A line belongs in the answer only if it contains the word "none"; copy every such line from the listing below.

- The input -
- - - -

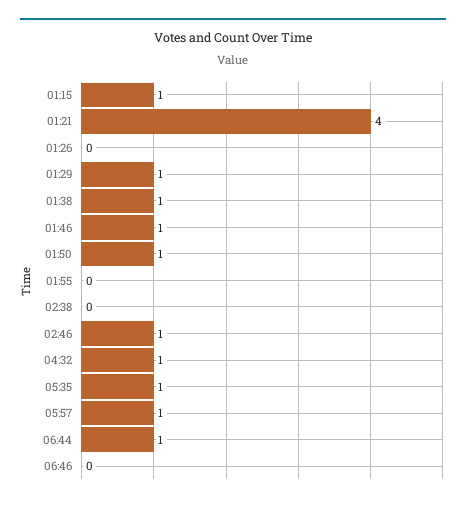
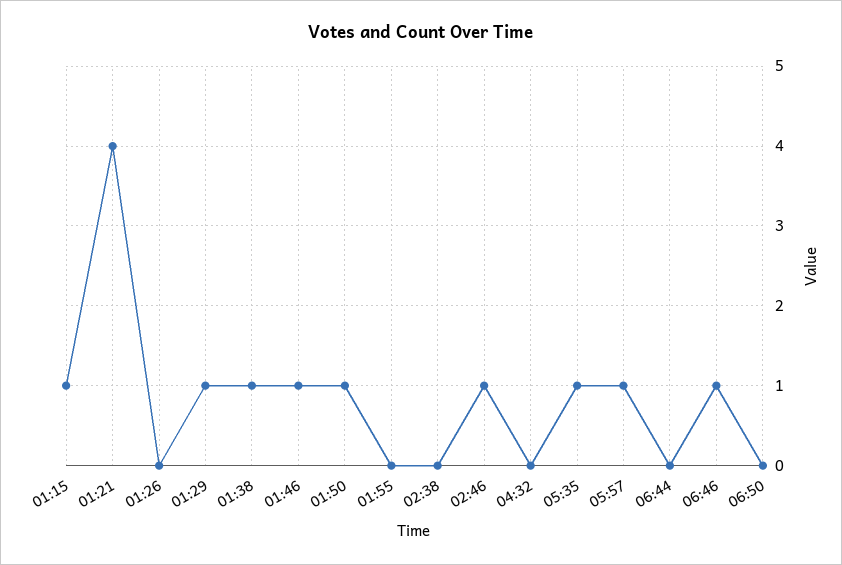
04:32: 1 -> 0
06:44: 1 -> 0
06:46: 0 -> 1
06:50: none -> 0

- - - -

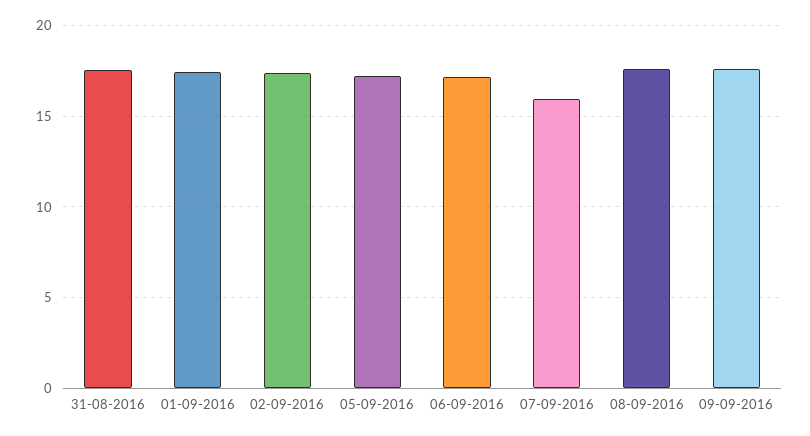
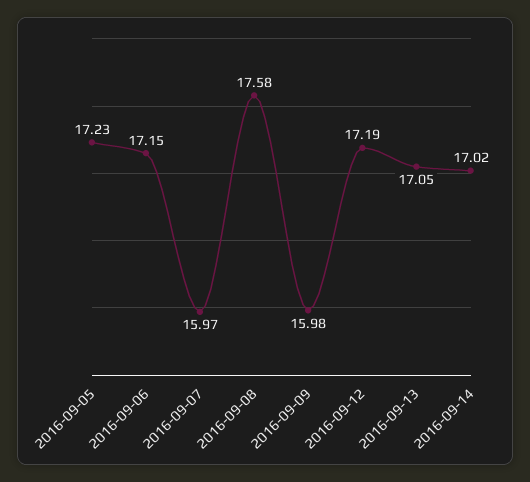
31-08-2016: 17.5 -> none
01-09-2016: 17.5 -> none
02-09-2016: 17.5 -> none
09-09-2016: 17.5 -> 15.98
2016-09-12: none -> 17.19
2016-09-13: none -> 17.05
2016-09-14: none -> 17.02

- - - -

- Answer space -
06:50: none -> 0
31-08-2016: 17.5 -> none
01-09-2016: 17.5 -> none
02-09-2016: 17.5 -> none
2016-09-12: none -> 17.19
2016-09-13: none -> 17.05
2016-09-14: none -> 17.02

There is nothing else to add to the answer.